Elderly depression can often be difficult to treat due to the variety of factors that can contribute to depression in the elderly. Options for treatment of elderly depression seem more limited than those for younger individuals due to the higher likelihood of medical factors contributing to the disorder in senior citizens, dementia being particularly difficult to work around.

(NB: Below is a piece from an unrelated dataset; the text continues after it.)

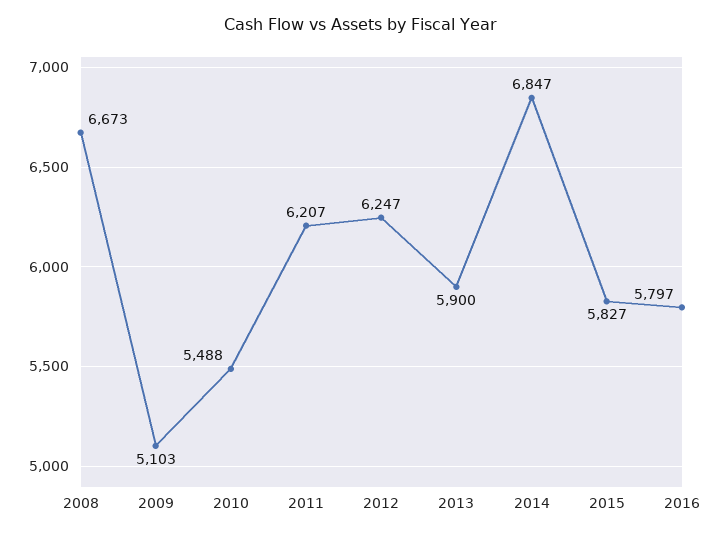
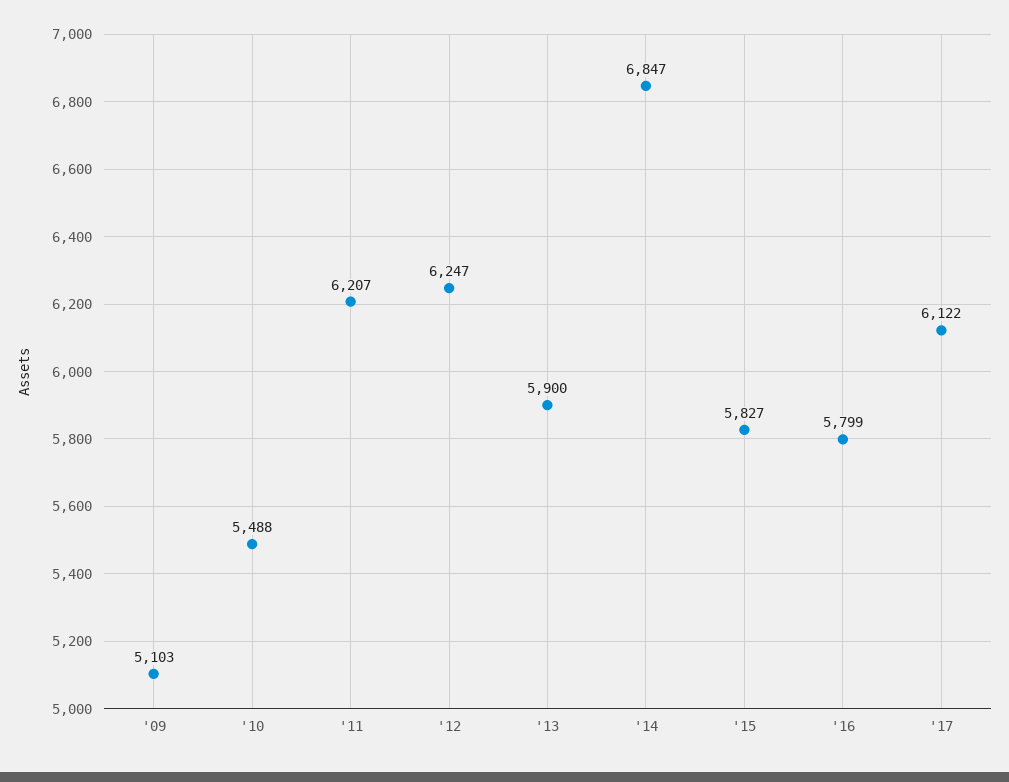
2008: 6673 -> none
2016: 5797 -> 5799
'17: none -> 6122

For those seeking help through medication, this also becomes more complicated, as their bodies may react differently than a younger patient, and they are more likely to be taking other medications that could pose a risk if combined with antidepressants. There are, however, 5 proven approaches to easing elderly depression:
1. Increasing Social Interaction
Relieving loneliness, through any method, is especially recommended for cases of mild depression. Psychosocial treatment can consist of participation in group exercise or group discussions about various topics. The topic need not be depression. Simple interaction with others often relieves symptoms of depression. Sometimes social interaction is not even necessary. Just going on a walk may be enough to deal with mild depression.
2. Light Therapy
Recent studies have shown that bright light can ease depression in many depression patients, including the elderly. Just one hour of exposure to bright light every day has been shown to have dramatic effects in battling depression symptoms. The wonderful thing about this approach is that it can work equally well on patients with dementia, since the light seems to cause a chemical response which is not impaired by the person’s connection with the reality around him or her.
3. Talk therapy
Traditional talk therapy is an old favorite of psychologists for a very good reason. It simply works for a lot of people. If an elderly person is free of dementia and does not suffer from a severe form of depression, talk therapy might be sufficient to deal with their depression symptoms.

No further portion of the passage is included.